WHAT THE EXERCISE ASKS: The required response is the number of lines in the entries that include the word "screen", with nothing added.

DATASET CONTENT:

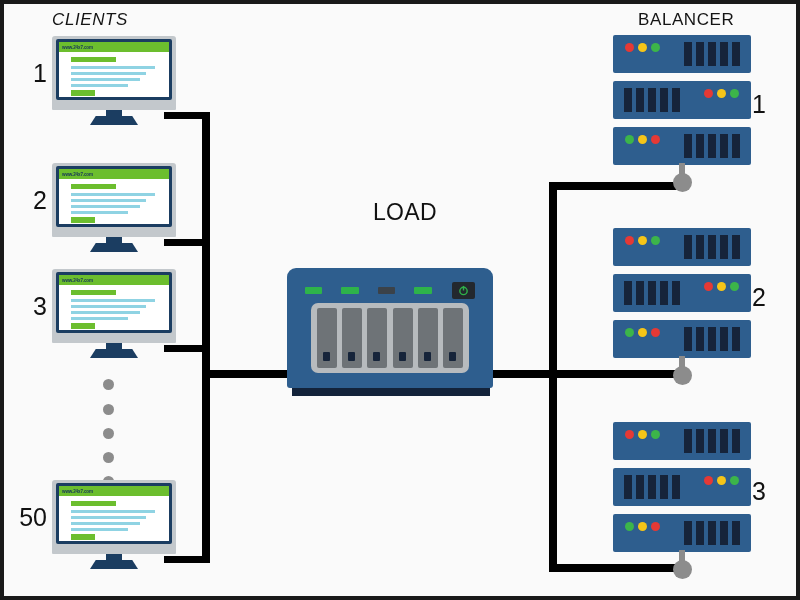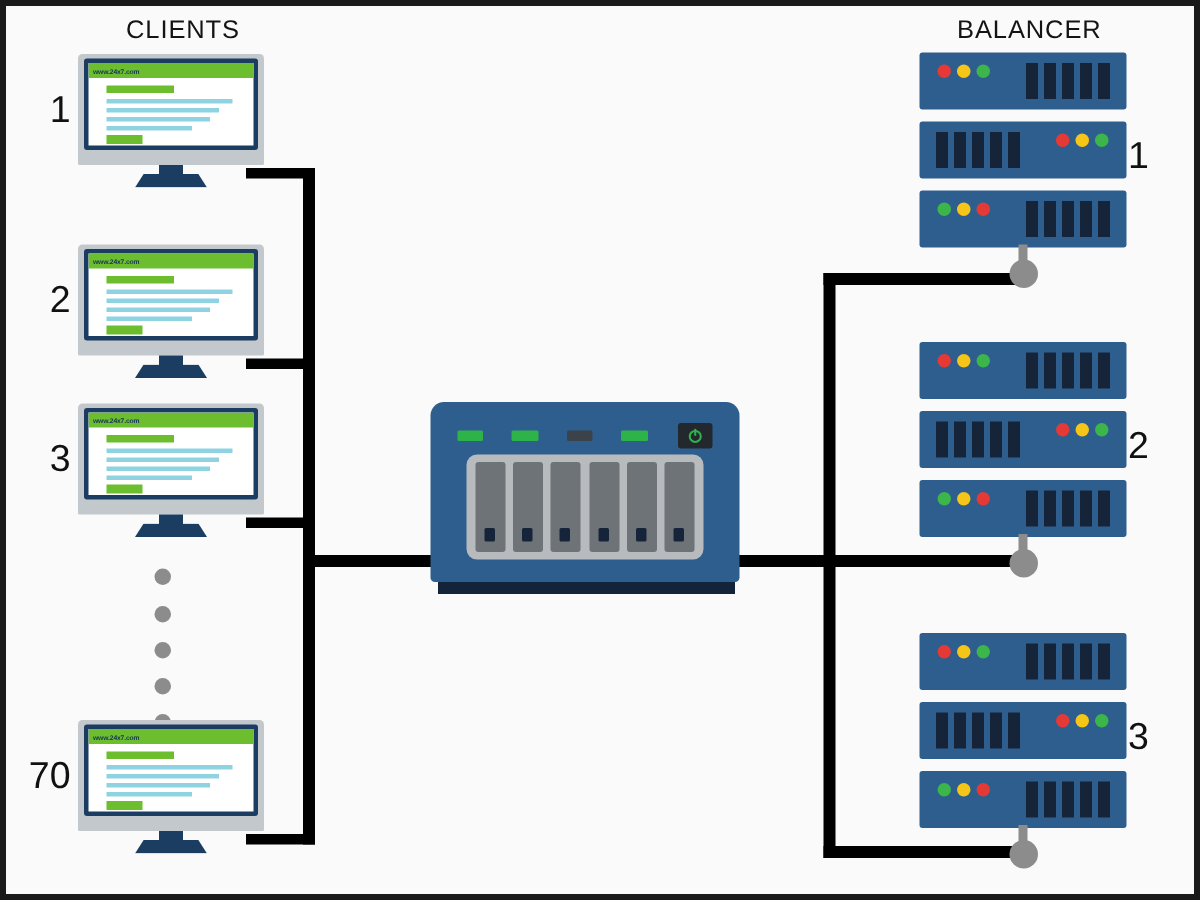--- a/index.html
+++ b/index.html
@@ -24,21 +24,21 @@
 
   
   .heading {
     position: absolute;
     font-size: 17px;
     font-weight: 400;
     color: #141414;
     letter-spacing: 0.6px;
     white-space: nowrap;
   }
-  #clients-heading { left: 80px; top: 6px; }
+  #clients-heading { left: 48px; top: 6px; font-style: italic; }
   #servers-heading { left: 634px; top: 6px; }
 
   #lb-title {
     position: absolute;
     left: 316px;
     top: 195px;
     width: 170px;
     text-align: center;
     font-size: 23px;
     line-height: 26px;
@@ -393,41 +393,42 @@
     <div class="monitor-neck"></div>
     <div class="monitor-base"></div>
   </div>
 
   <div class="dot" style="left:99px; top:375px;"></div>
   <div class="dot" style="left:99px; top:400px;"></div>
   <div class="dot" style="left:99px; top:424px;"></div>
   <div class="dot" style="left:99px; top:448px;"></div>
   <div class="dot" style="left:99px; top:472px;"></div>
 
-  <div class="index-num client-num" style="top:499px;">70</div>
+  <div class="index-num client-num" style="top:499px;">50</div>
   <div class="client" style="left:48px; top:476px;">
     <div class="monitor-shell">
       <div class="monitor-bezel">
         <div class="screen">
           <div class="screen-topbar"></div>
           <div class="screen-url">www.24x7.com</div>
           <div class="screen-title"></div>
           <div class="screen-line sl1"></div>
           <div class="screen-line sl2"></div>
           <div class="screen-line sl3"></div>
           <div class="screen-line sl4"></div>
           <div class="screen-btn"></div>
         </div>
       </div>
     </div>
     <div class="monitor-neck"></div>
     <div class="monitor-base"></div>
   </div>
 
   <div id="lb-title">
+    <div>LOAD</div>
   </div>
 
   <div id="load-balancer">
     <div class="lb-shadow"></div>
     <div class="lb-body">
 
       <div class="lb-leds">
         <div class="lb-led"></div>
         <div class="lb-led"></div>
         <div class="lb-led off"></div>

SOLUTION TO THE PROBLEM: 9